The knowledge gained from text analytics can be utilized to improve the company’s customer service experience. For instance, you can make significant changes in online interactions with clients through chats, email, or social media platforms from what they identify from text analytics.
Text analytics can be used to track brand mentions across social media and the internet. The insights from text data can help improve the brand experience by creating targeted marketing campaigns or addressing negative sentiment.
User experience researchers or product designers can utilize text analytics to interpret how customers use a product. With this data, businesses improve user experience by adding features or redesigning the product. As a result, companies can enhance the customer’s relationship with their products by implementing text analytics.
Text analytics can be used to explore employee sentiment by interpreting satisfaction surveys for positive and negative emotions associated with the workplace.
After business owners, HR specialists, and recruiters look at what employees need, they can make their company a better workplace. This can be done by changing company policies or providing benefits that the workers have asked for.

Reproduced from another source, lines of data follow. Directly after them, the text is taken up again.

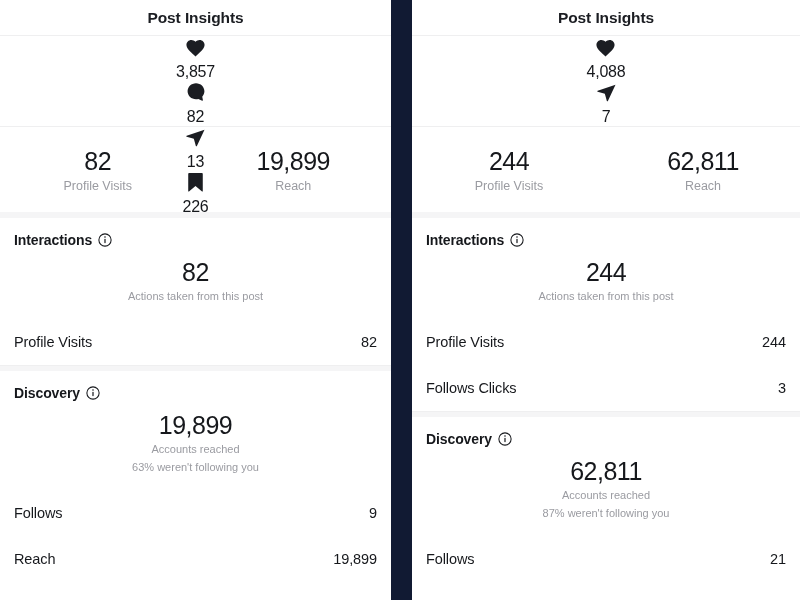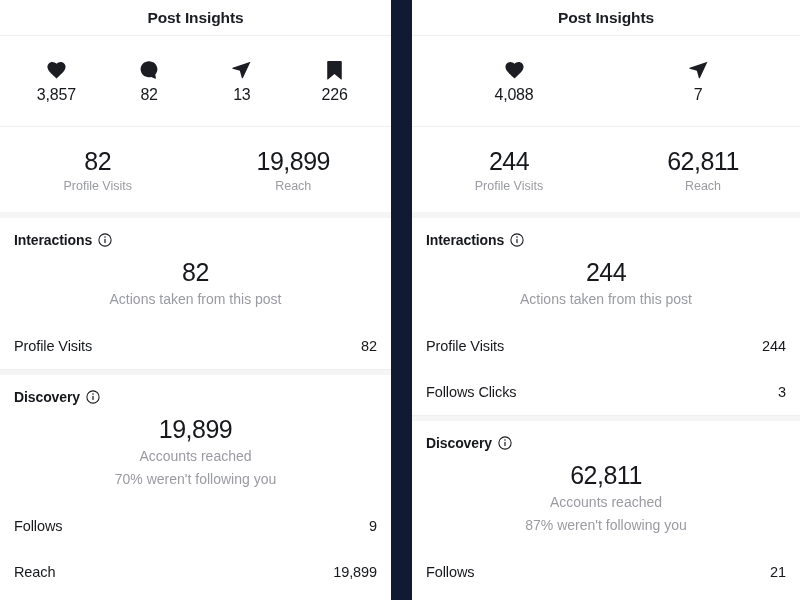--- a/index.html
+++ b/index.html
@@ -61,6 +61,7 @@
     align-items: center;
     border-bottom: 1px solid #efeff0;
     padding: 0 10px;
+    flex-direction: column;
   }
   .engagement-cell {
     flex: 1 1 0;

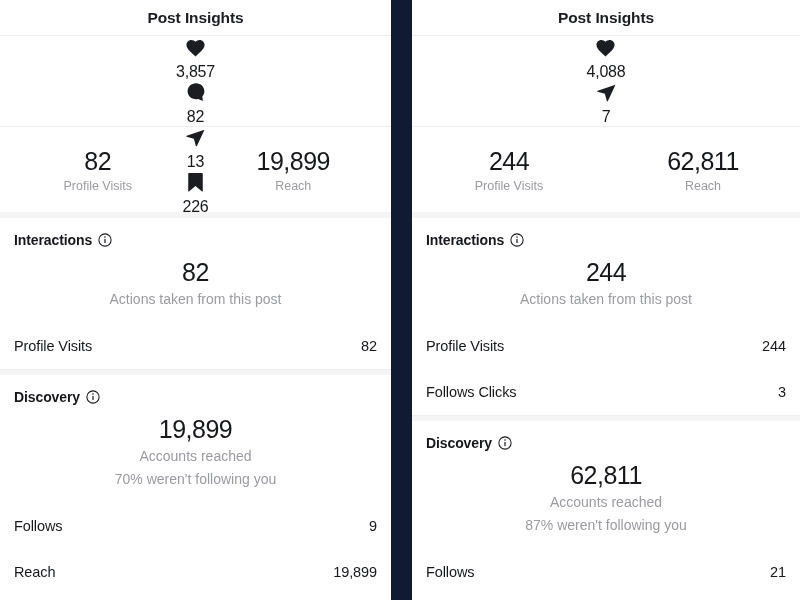--- a/index.html
+++ b/index.html
@@ -155,7 +155,7 @@
     letter-spacing: -0.5px;
   }
   .hero-caption {
-    font-size: 14px;
+    font-size: 11px;
     color: #9a9ba1;
     text-align: center;
     line-height: 1.45;

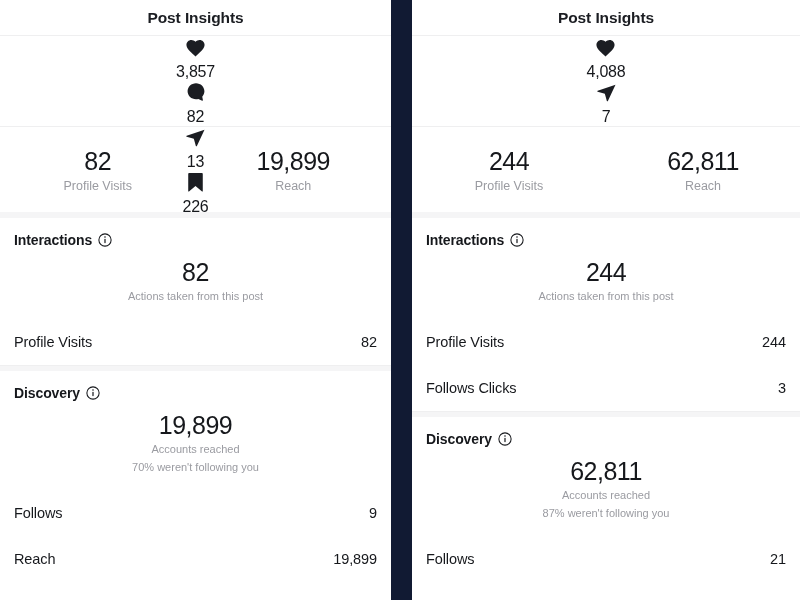--- a/index.html
+++ b/index.html
@@ -277,7 +277,7 @@
       <div class="section-hero">
         <div class="hero-value">19,899</div>
         <div class="hero-caption">Accounts reached</div>
-        <div class="hero-caption">70% weren't following you</div>
+        <div class="hero-caption">63% weren't following you</div>
       </div>
       <div class="metric-row">
         <span class="metric-name">Follows</span>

Additionally, they can implement specific HR management initiatives to create inclusive, diverse, and equitable workplaces. Consequently, businesses will be able to attract top talent while promoting life-work harmony.
Taking advantage of text analytics for your business today
Businesses are taking advantage of text analytics to gain a competitive edge by improving customer, brand, product, and employee experience. Therefore, companies can use text analytics to enhance customer engagement, monitor market trends, and identify business risks.
In addition, techniques such as sentiment analysis, topic modeling, NER, term frequency, and event extraction can help companies improve their efficiency and productivity levels.
Text analytics is an evolving field with great potential for businesses. As this technology continues to develop, it will become increasingly powerful and valuable for organizations.